==== MATERIAL SHOWN
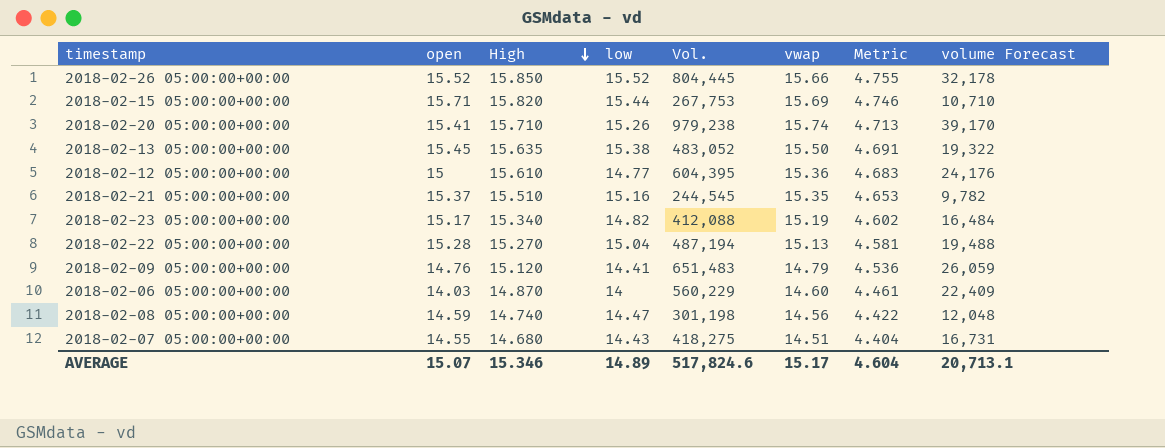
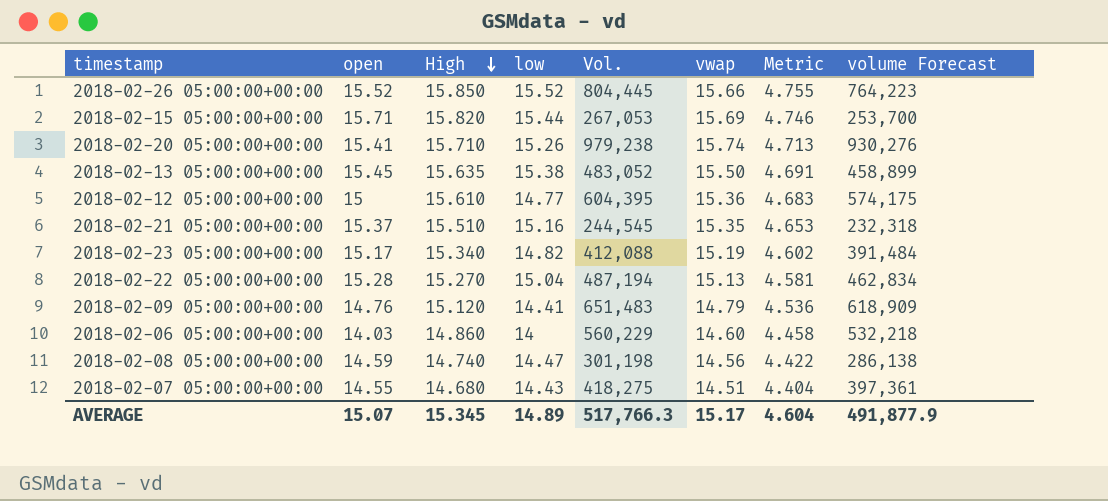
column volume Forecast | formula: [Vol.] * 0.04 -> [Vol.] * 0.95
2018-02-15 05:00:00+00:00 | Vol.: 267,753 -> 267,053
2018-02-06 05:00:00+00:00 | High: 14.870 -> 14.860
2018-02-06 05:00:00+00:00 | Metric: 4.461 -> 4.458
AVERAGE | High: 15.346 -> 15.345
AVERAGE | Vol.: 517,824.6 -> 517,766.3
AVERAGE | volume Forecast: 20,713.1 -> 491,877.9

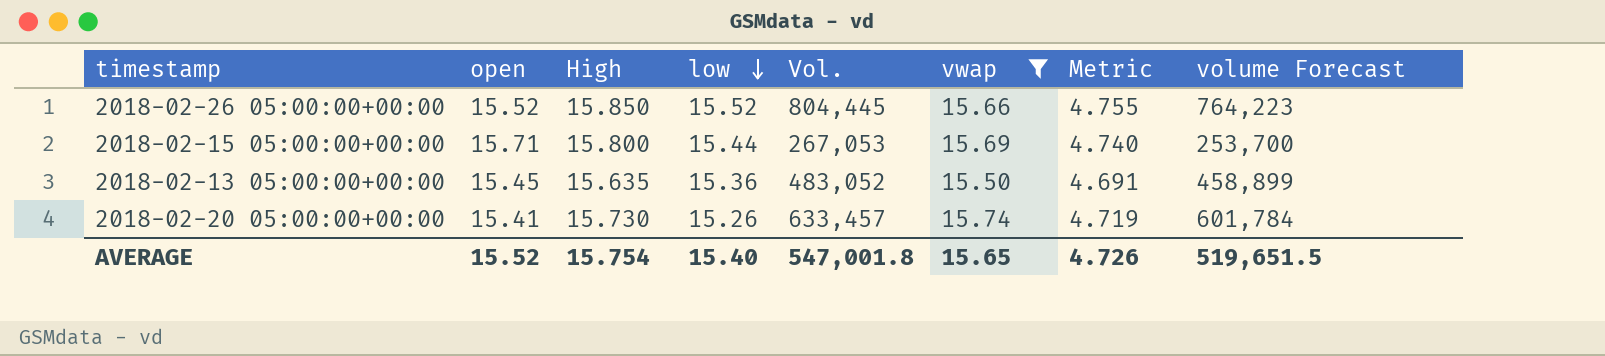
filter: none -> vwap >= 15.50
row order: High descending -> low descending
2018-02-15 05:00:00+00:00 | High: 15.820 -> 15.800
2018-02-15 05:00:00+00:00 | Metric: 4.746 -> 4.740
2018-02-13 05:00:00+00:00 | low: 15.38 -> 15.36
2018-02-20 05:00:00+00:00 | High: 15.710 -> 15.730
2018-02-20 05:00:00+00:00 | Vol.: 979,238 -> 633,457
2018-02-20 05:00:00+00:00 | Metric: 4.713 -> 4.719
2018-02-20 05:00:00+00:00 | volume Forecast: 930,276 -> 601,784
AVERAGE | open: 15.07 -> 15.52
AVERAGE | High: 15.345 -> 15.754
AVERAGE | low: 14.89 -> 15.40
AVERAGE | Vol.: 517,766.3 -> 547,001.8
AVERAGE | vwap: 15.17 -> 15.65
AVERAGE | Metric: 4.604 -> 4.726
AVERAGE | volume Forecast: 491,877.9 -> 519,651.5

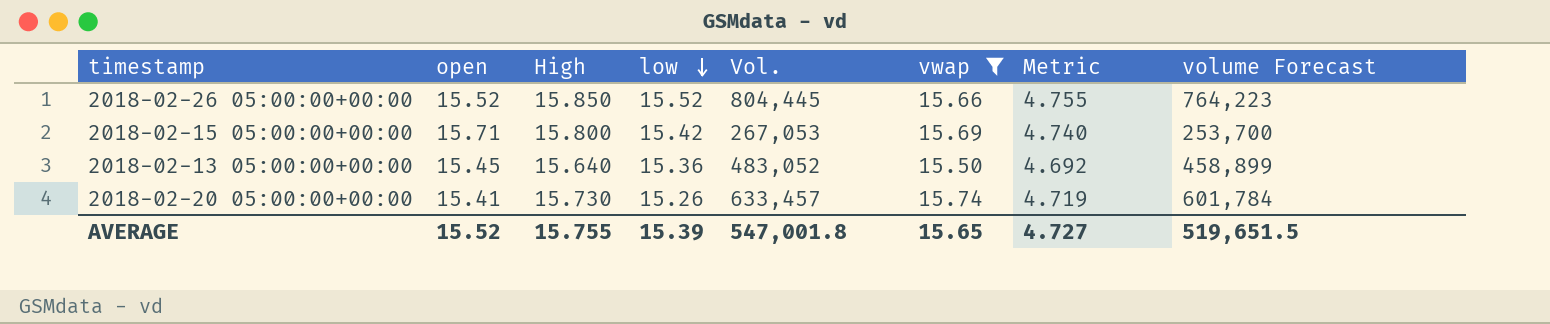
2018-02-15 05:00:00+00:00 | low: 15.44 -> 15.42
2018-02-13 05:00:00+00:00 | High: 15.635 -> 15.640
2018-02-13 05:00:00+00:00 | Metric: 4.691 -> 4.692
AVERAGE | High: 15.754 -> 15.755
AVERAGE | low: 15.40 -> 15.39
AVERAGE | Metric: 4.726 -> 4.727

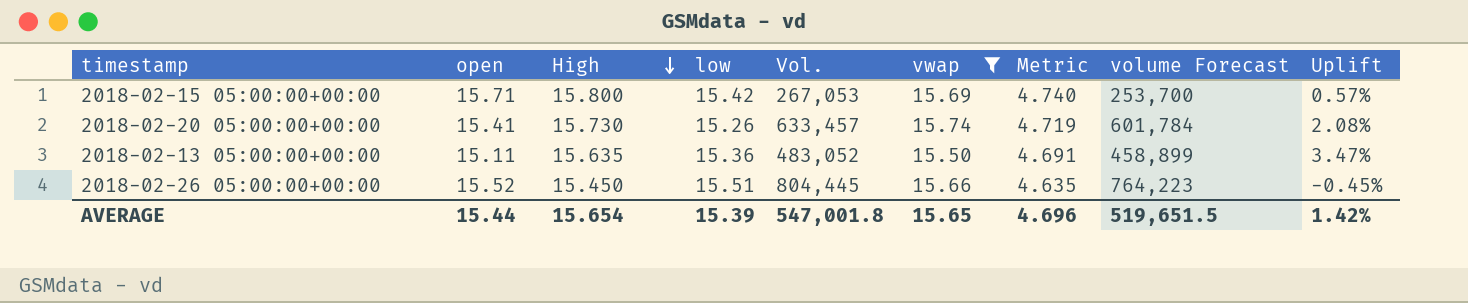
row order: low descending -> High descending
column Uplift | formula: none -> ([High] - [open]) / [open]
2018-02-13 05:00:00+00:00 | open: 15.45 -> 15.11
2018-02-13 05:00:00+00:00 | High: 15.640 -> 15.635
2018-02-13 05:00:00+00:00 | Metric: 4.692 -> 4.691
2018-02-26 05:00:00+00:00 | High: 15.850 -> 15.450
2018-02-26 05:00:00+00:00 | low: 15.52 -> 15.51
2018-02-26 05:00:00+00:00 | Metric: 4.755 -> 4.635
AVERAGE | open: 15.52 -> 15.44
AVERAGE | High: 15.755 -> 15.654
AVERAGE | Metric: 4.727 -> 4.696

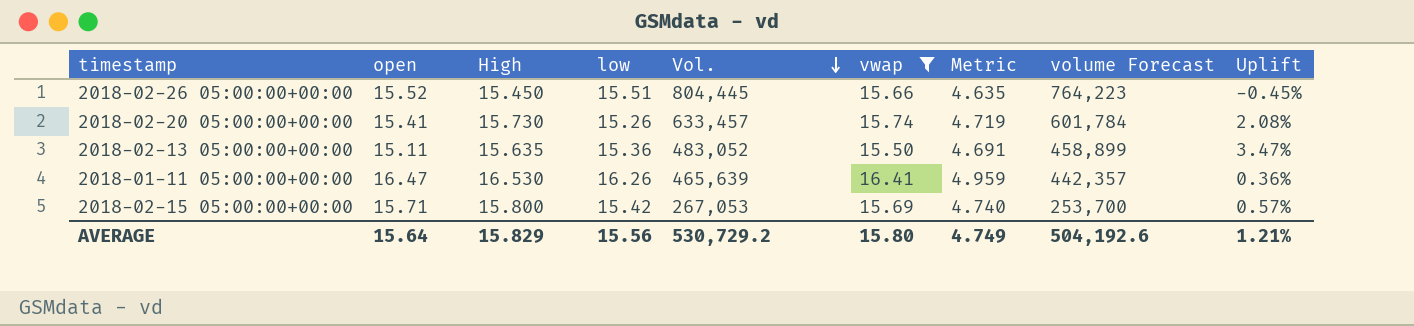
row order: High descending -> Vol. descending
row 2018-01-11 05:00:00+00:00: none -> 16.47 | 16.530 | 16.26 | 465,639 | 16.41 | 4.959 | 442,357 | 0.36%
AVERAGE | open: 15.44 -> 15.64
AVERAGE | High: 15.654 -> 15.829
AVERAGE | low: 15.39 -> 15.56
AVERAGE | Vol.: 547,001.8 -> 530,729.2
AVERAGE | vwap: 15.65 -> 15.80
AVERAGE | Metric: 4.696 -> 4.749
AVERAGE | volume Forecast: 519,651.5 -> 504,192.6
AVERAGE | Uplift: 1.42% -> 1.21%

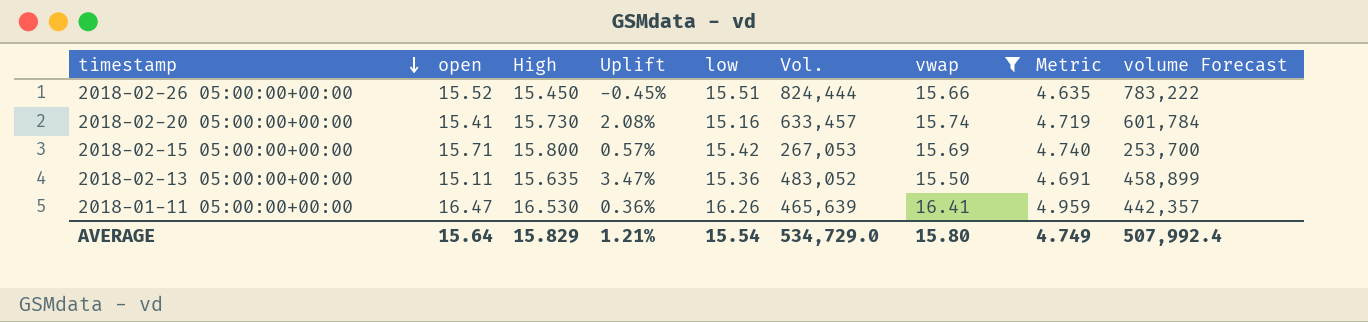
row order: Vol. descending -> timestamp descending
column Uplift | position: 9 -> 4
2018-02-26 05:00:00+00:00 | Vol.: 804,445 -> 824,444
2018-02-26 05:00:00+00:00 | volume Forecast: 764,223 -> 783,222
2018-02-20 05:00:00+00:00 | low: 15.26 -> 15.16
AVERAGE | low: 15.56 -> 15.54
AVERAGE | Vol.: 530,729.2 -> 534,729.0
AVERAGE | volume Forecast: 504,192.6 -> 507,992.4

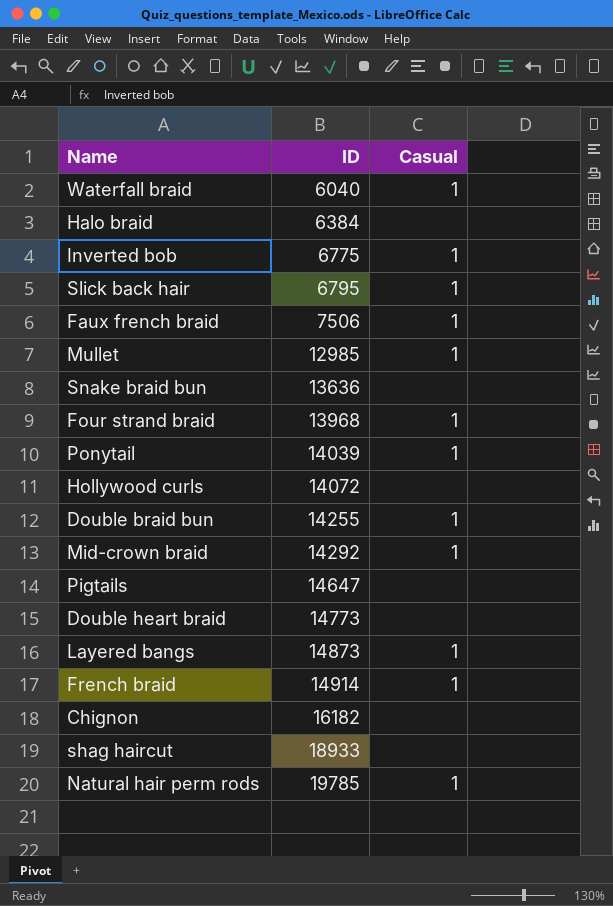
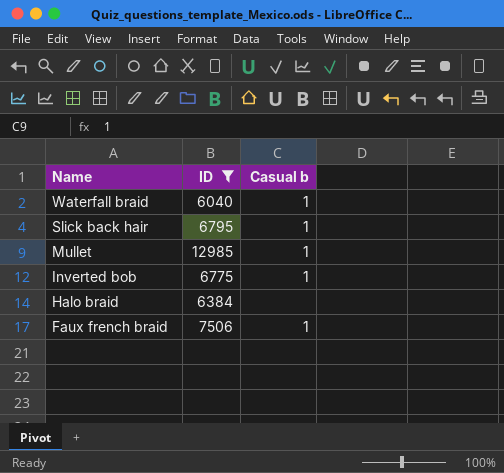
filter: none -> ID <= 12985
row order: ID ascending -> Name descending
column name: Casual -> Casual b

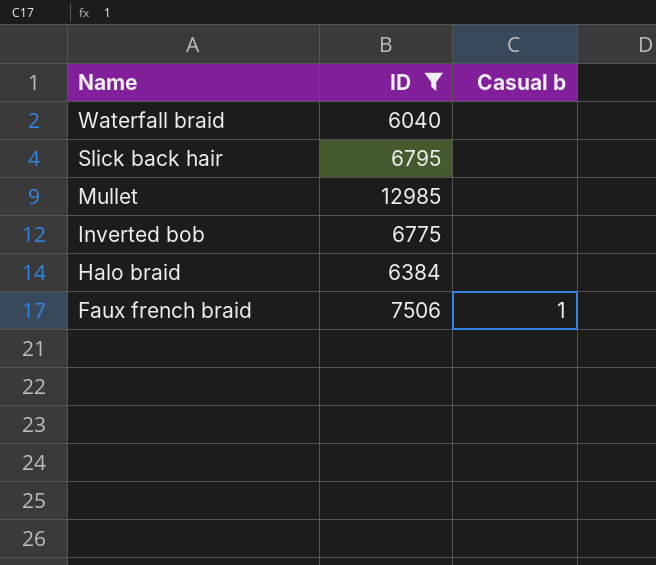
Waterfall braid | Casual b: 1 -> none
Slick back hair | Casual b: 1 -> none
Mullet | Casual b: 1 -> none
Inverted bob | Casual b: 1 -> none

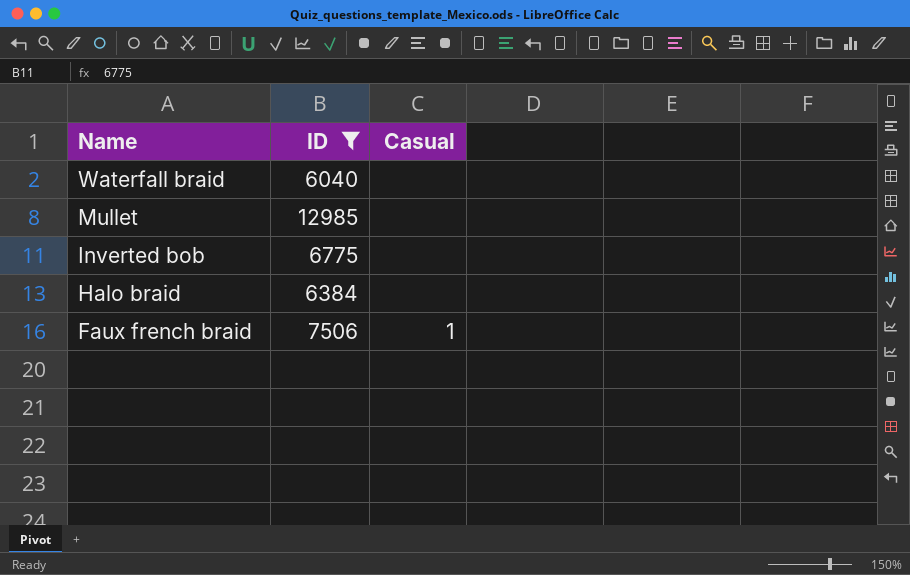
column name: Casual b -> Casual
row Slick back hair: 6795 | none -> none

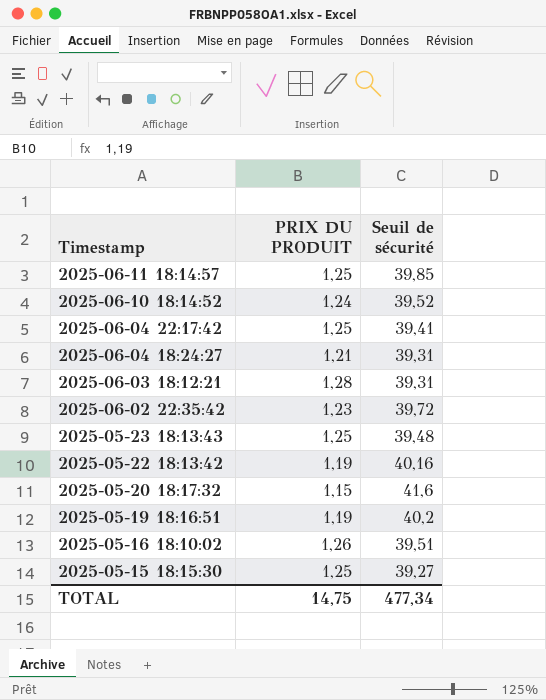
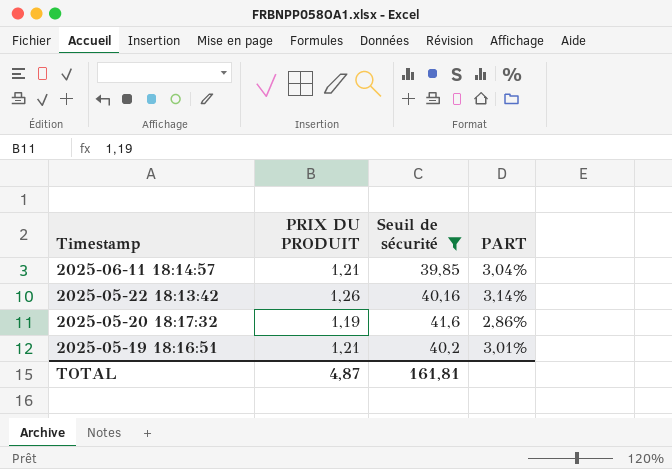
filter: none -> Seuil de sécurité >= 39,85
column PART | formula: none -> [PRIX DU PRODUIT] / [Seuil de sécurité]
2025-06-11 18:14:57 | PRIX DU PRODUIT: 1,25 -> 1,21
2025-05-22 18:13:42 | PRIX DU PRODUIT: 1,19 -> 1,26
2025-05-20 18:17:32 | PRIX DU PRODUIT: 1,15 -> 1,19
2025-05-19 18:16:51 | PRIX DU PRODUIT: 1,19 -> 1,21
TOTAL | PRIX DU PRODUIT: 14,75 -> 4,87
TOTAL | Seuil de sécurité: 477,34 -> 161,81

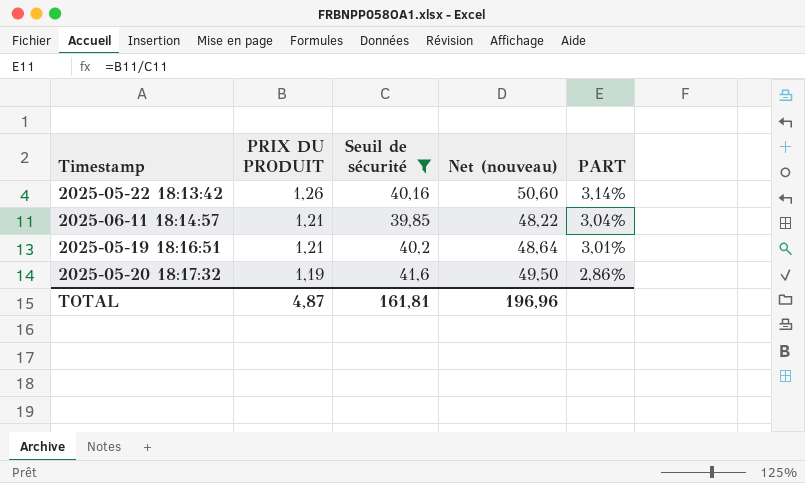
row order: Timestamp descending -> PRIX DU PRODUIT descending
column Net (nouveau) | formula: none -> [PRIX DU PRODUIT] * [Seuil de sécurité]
========
YOUR OBJECTIVE
From the records above, give again exactly the lines running from the line with "column Uplift | formula: none" to the line with "2018-02-26 05:00:00+00:00 | High: 15.850", inclusive.

RESPONSE TO THE EXERCISE
column Uplift | formula: none -> ([High] - [open]) / [open]
2018-02-13 05:00:00+00:00 | open: 15.45 -> 15.11
2018-02-13 05:00:00+00:00 | High: 15.640 -> 15.635
2018-02-13 05:00:00+00:00 | Metric: 4.692 -> 4.691
2018-02-26 05:00:00+00:00 | High: 15.850 -> 15.450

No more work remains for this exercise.